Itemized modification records
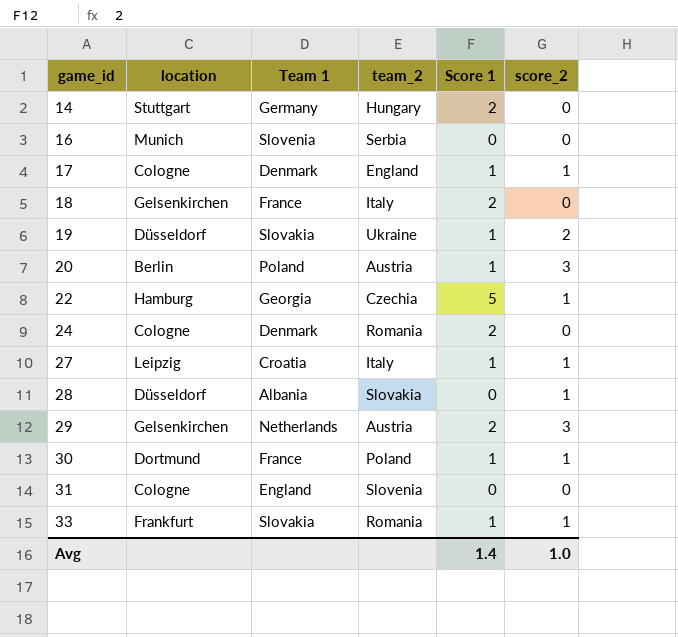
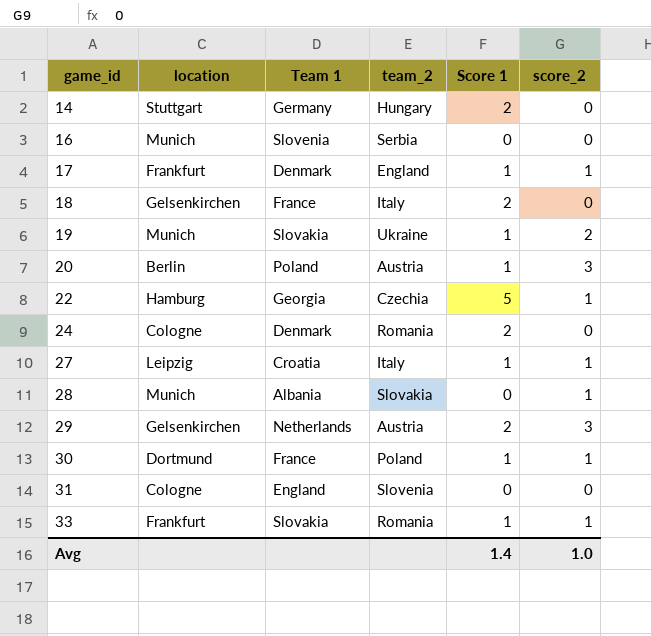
17 | location: Cologne -> Frankfurt
19 | location: Düsseldorf -> Munich
28 | location: Düsseldorf -> Munich

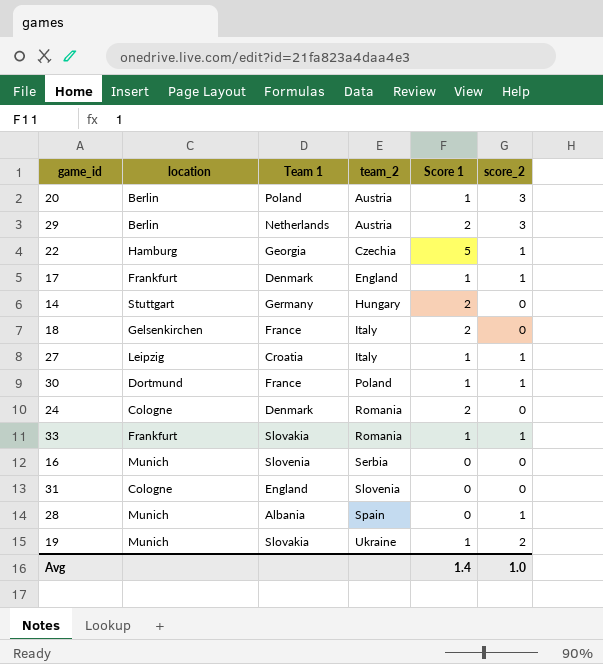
row order: game_id ascending -> team_2 ascending
29 | location: Gelsenkirchen -> Berlin
28 | team_2: Slovakia -> Spain

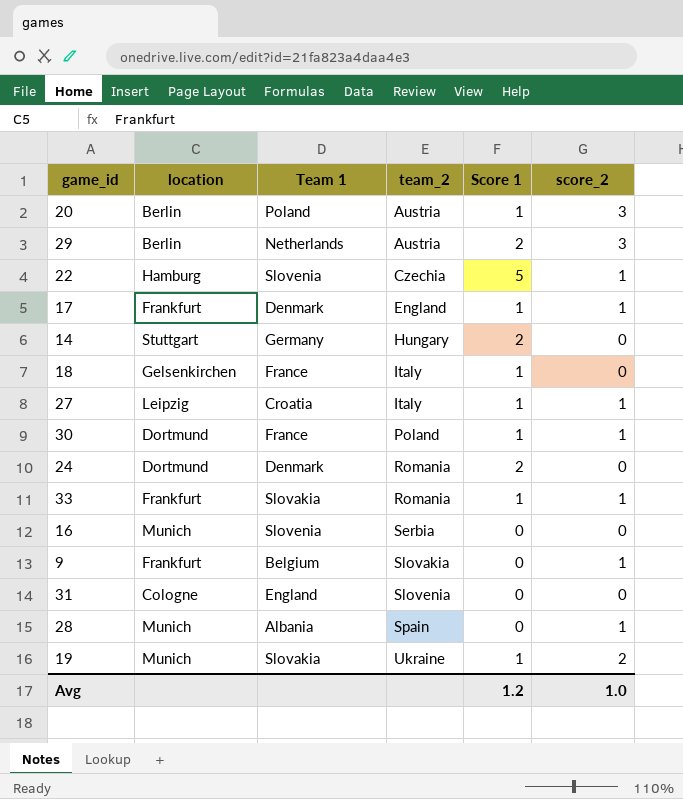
22 | Team 1: Georgia -> Slovenia
18 | Score 1: 2 -> 1
24 | location: Cologne -> Dortmund
row 9: none -> Frankfurt | Belgium | Slovakia | 0 | 1
Avg | Score 1: 1.4 -> 1.2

*Work task*
What is needed is a word-for-word copy of the lines from the one containing "28 | location: Düsseldorf -> Munich" through the final line of the records above, both included, with the pictures left out.

*Written response*
28 | location: Düsseldorf -> Munich

row order: game_id ascending -> team_2 ascending
29 | location: Gelsenkirchen -> Berlin
28 | team_2: Slovakia -> Spain

22 | Team 1: Georgia -> Slovenia
18 | Score 1: 2 -> 1
24 | location: Cologne -> Dortmund
row 9: none -> Frankfurt | Belgium | Slovakia | 0 | 1
Avg | Score 1: 1.4 -> 1.2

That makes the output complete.